NEAL, ETC. v. ELLIOTT.

COURT OF APPEALS OF KENTUCKY

57 Ky. 604; 1857 Ky. LEXIS 71; 18 B. Mon. 604

December, 1857, Decided

PRIOR HISTORY:  [**1]  Appeal from Pulaski Circuit.
Chief Justice WHEAT did not sit in this case.

DISPOSITION: Reversed and remanded for a new trial.

COUNSEL: BROWN & WHITAKER, for appellant--1. The instructions of the court, given to the jury at the instance of the defendant, were erroneous, and particularly the second. That instruction is hypothecated upon a state of fact which the evidence does not conduce to prove, to wit: that the slave in contest was loaned by James Neal to Cope, his son-in-law, and daughter, upon her marriage, which was in 1845, whereas the proof is clear and uncontradicted that Cope did not get possession of the slave until the summer of 1847. Such an instruction was calculated, and doubtless did, mislead the jury.

But can the statute of frauds be made to apply to a case like this since the act of 1846 for the protection of the rights of married women? This question has not yet been decided by this court so far as we are informed.

What possession is it that the statute denounces as fraudulent and calculated to deceive creditor and purchasers? Certainly the possession of one who is capable of making contracts, having creditors, and of selling his property--a married woman is not such [**2]  a person. Mrs. Cope was not such a person when the sale was made to Elliott, the appellee. The possession of the slave was held under a loan of the slave made to Mrs. Cope in 1847. It was in her possession, not that of the husband; he had no power or legal right to dispose of it.

2. The instruction of the court supposes that the possession of Cope, under the loan of his father-in-law, Neal, may be added to the possession of Elliott to complete the term of five years, and thereby constitute a bar to Neal's recovery. Such is not the proper construction of the statute of frauds in regard to loans not recorded. The possession must have remained with the loanee the full term of five years before a purchaser from such loanee will be protected, or a creditor can subject the property to the satisfaction of the debts of the loanee. And if he then purchase, knowing of the loan, he will hold for the benefit of the lender. (See Davidson's Ex'r v. Nunnally, 3 B. Mon. 535; Shacklet v. Kershner, 1 Litt. 29; Fightmaster v. Beasley, 7 J. J. Mar. 412; Merrill v. Lewis, 2 Dana, 162; Penny v. Davis, 3 B. Mon. 313.)

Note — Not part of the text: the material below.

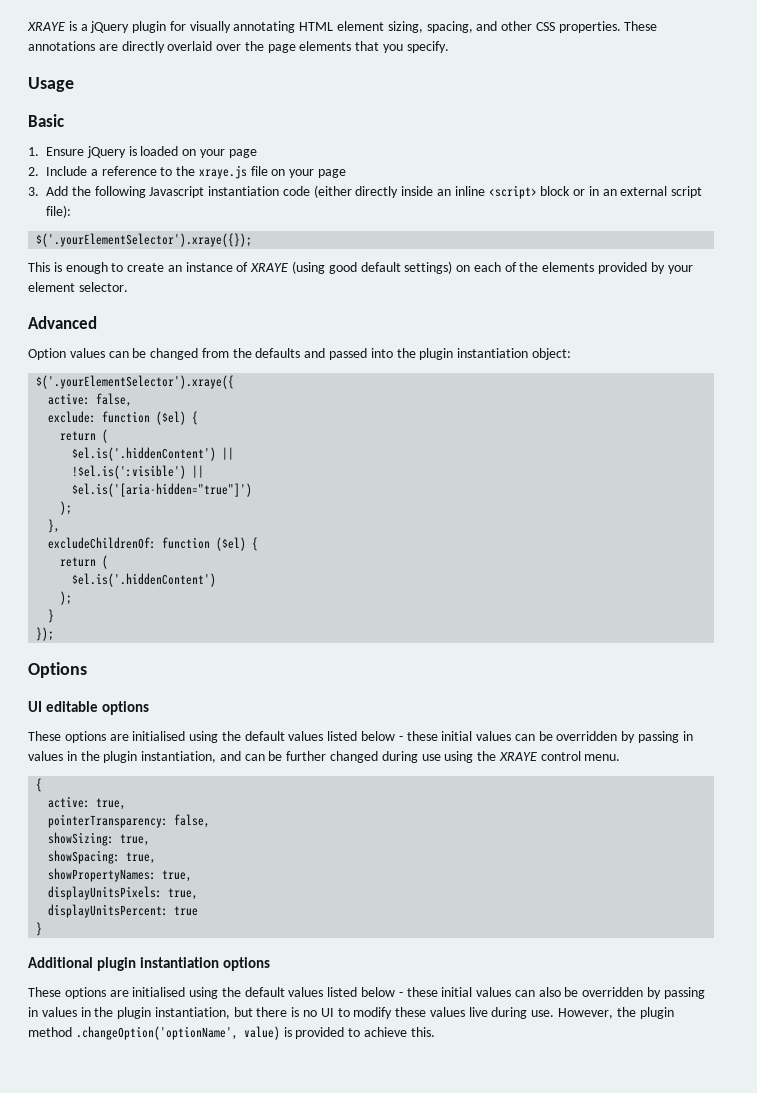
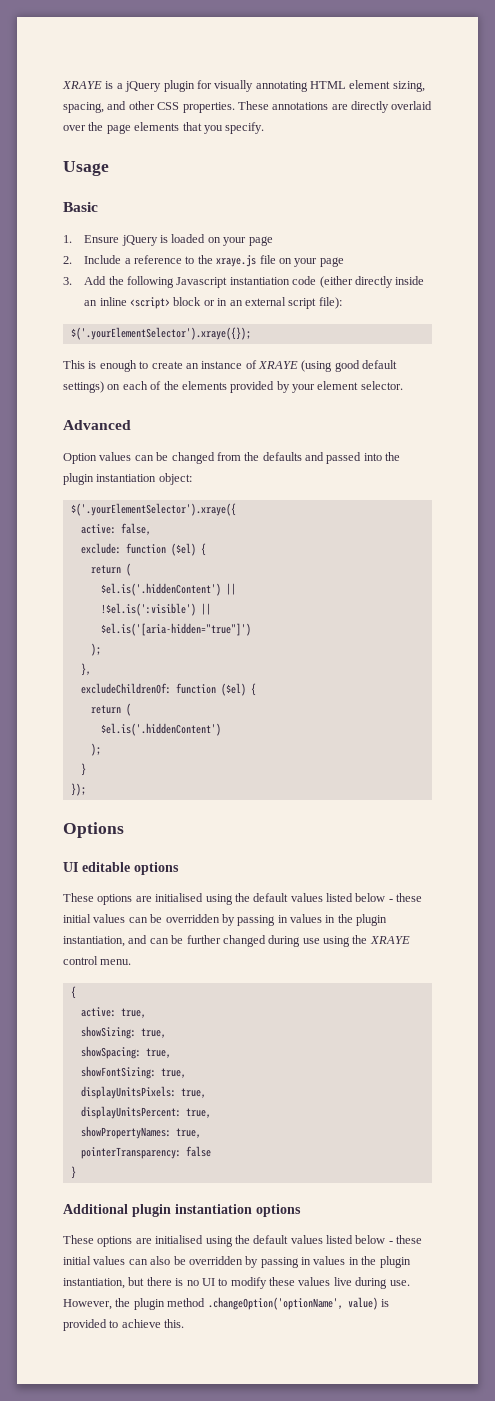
[48,814,211,828] // pointerTransparency: false, -> (146, 1013) none
[48,868,157,882] showPropertyNames: -> [80,1066,156,1079] showFontSizing:
[174,906,199,916] true -> [185,1108,211,1118] [80,1126,201,1139] [80,1146,211,1159] true, // showPropertyNames: true, // pointerTransparency: false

3. The first instruction is also erroneous as given for appellee. The court,  [**3]  in that instruction, tell the jury "that if Cope and wife, and their vendees, held the uninterrupted possession of the slave for five years next before the commencement of this action, claiming said slave as their own during all that time, that they should find for the defendant." This instruction is not the law of the case. We suppose the court intended to say to the jury that there was a possession other than an adverse possession, which in five years would confer a good title. We do not so understand the law, and there is not a shadow of testimony that ever Cope and wife claimed to hold adversely to Neal until Cope sold the negro to Elliott; then, for the first time, did Neal have any suspicion that Cope was disposed to treat the negro as his property. This instruction was, therefore, erroneous, and calculated to mislead the jury.

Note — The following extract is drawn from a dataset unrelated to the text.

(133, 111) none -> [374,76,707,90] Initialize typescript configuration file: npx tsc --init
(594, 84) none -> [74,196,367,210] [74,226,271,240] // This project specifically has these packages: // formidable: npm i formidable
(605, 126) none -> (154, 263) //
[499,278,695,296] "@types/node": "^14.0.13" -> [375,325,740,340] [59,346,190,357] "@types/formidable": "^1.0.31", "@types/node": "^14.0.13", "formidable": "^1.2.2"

4. Elliott's possession was no doubt adverse from the date of his purchase, but it was not long enough to bar Neal's recovery--not two years; and there can not be a bar by limitation.

A. J. JAMES, for appellee--The demurrer and various instructions bring up two questions for decision.

1. Under the statute of limitations, can the adverse [**4]  possession of a sub-purchaser be added to the possession of the original possessor to make up the five years; or, to state it otherwise, can the person sued, and last in possession, avail himself of the adverse possession of his vendor, so as to make out the five years, by adding the time of his vendor's possession to that of his own?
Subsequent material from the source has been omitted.